All Mod Cons – or a Reflective Analysis on Whitman and American Institutional Technophilia
BY Philip Jenks
I’ve been too cruel to Walt Whitman’s works. Perhaps because I relate too much to the criticisms I have that it strikes fear in me. His work seems to uncover another honesty. The speaker appears often as a loving and encompassing man. He includes “everything” from classes, races, sexualities and into ecosystems in a vast democratic celebration of being. No small feat. Yet, this is much like many of the progressive oppressors I know. I’ve been groomed by Whitman too many times. Can I forgive the works? Leaves of Grass, Specimen Days, and Democratic Vistas all deploy a masculinist voyeurism. Moreover, the “I,” the speaking subject is the “neutral” and abstract. Put differently, this gets down to the institutionalized sexisms, racisms, classisms and all other isms that are inculcated within me. And I don’t always work to get them out and destroy them. Whitman’s voyeuristic vision watches over each and every, delighting in it. This includes even the most horrifying scenes, darkest spaces I’ve encountered. Too often I will denounce. Despite gestures to the contrary, including a book on an overly judgmental society (My First Painting Will Be the Accuser on Zephyr Press), I’m judgmental of his inclusivity. Or efforts therein. Yet, without his work I’d be no writer, understand much less, and yes there have been times when it saved my life. Whitman incorporates a hinge into the world, suturing a rift in reason, providing some repair that is desperately needed in these times.
Sometimes I’m so scared of the Civil War patent-office hospital he depicts in Specimen Days. Rarely even can I think about it. They stored dead soldiers in these patent cases.
A few weeks ago the vast area of the second story of that noblest of Washington buildings was crowded close with rows of sick, badly wounded and dying soldiers. They were placed in three very large apartments. I went there many times. It was a strange, solemn, and, with all its features of suffering and death, a sort of fascinating sight. I go sometimes to sooth and relieve particular cases. Two of the immense apartments are fill’d high and ponderous glass cases, crowded with models of every kind of utensil, machine or invention, it ever enter’d into the mind of man to conceive....Between these cases are lateral openings, perhaps eight feet wide and quite deep, and in these were placed the sick....It was, indeed, a curious scene, especially at night when lit up. (Whitman: Poetry and Prose, Library of America Edition 741)
While too much has been made of American innovation and technology, still the immense transformation of such a place and space (for place has a home within it) into its very opposite illuminates an eeriness, an ability to convey that beyond most capabilities. Or...was it the opposite? Here, the site of invention, “shades of makers of the world” (Wolf) haunts the groaning, dying boys and men. Machines, utensils, inventions, and “a poor fellow dying, with emaciated face and glassy eye, the nurse by his side, the doctor also there, but no friend, no relative” (Whitman 742). A piercing loneliness and alienation could not be more aptly scripted for one’s life. The Civil War was the first “technological” war in so many senses. The other side of making, but not thinking—the other side of thinking that new creation inevitably is “progress” in a sort of fascistic Hegelian spirit is that eventually a nation’s embodiment of technological advance will inherit the scores of dead bodies that thoughtless technophilia produces. For Whitman, institutionalism itself kills off the source of any liberated verse.
And in libraries I lie as one dumb, a gawk, or unborn, or
dead
But just possibly with you on a high hill, first watching lest
any person for miles around approach unawares,
Or possibly with you sailing at sea, or on the beach of the
sea or some quiet island,
(“Whoever You Are Holding Me Now in Hand” 271)

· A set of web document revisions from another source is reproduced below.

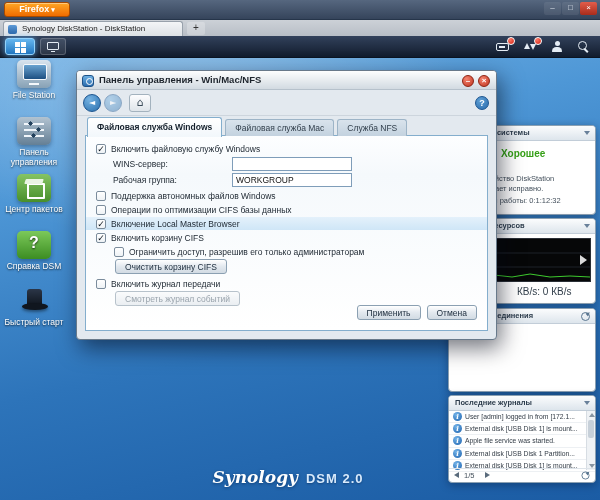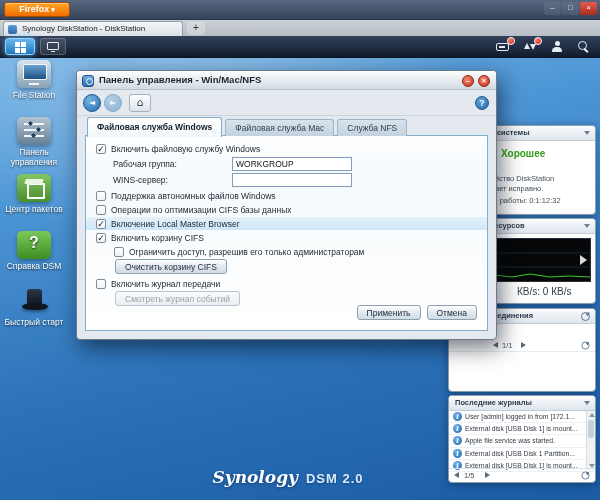--- a/index.html
+++ b/index.html
@@ -234,26 +234,20 @@
             <line x1="0" y1="28" x2="136" y2="28" stroke="#1d2228" stroke-width="1"></line>
             <polyline points="0,38 24,38 40,36 58,38 76,35 96,38 116,37 136,38" fill="none" stroke="#3ecb2e" stroke-width="1"></polyline>
           </svg>
           <span class="chart-next"></span>
         </div>
         <div class="res-legend">КВ/s: 0 КВ/s</div>
       </div>
 
       <div class="widget w-conn">
         <div class="whead"><span>Текущие соединения</span><span class="refresh"></span></div>
-        <div class="conn-pg">
-          <span class="pg-ar pg-l"></span>
-          <span class="txt">1/1</span>
-          <span class="pg-ar pg-r"></span>
-          <span class="refresh"></span>
-        </div>
       </div>
 
       <div class="widget w-logs">
         <div class="whead"><span>Последние журналы</span><span class="chev"></span></div>
         <div class="log-list">
           <div class="log-row">
               <span class="ico-i"></span>
               <span>User [admin] logged in from [172.1...</span>
             </div>
           <div class="log-row">
@@ -305,26 +299,26 @@
           <span class="wtab active">Файловая служба Windows</span>
           <span class="wtab">Файловая служба Mac</span>
           <span class="wtab">Служба NFS</span>
         </div>
         <div class="cp-content">
           <div class="cbrow">
             <span class="cb">✓</span>
             <span>Включить файловую службу Windows</span>
           </div>
           <div class="fieldrow">
+            <span class="flabel">WINS-сервер:</span>
+            <input class="tinput" type="text" value="" style="">
+          </div>
+          <div class="fieldrow">
             <span class="flabel">Рабочая группа:</span>
             <input class="tinput" type="text" value="WORKGROUP" style="">
-          </div>
-          <div class="fieldrow">
-            <span class="flabel">WINS-сервер:</span>
-            <input class="tinput" type="text" value="" style="">
           </div>
           <div class="cbrow">
             <span class="cb"></span>
             <span>Поддержка автономных файлов Windows</span>
           </div>
           <div class="cbrow">
             <span class="cb"></span>
             <span>Операции по оптимизации CIFS базы данных</span>
           </div>
           <div class="cbrow hl">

This hinge of the world may appear bucolic or naïve even. However, consider the alternative. It would seem within the sheer volume of Whitman’s work, much of the twenty-first century in the Global North is far closer to a Patent-Office Hospital, a making without thinking (Arendt, Essays in Understanding).
The son of an Episcopalian minister, Philip Jenks was born in North Carolina and grew up in Morgantown...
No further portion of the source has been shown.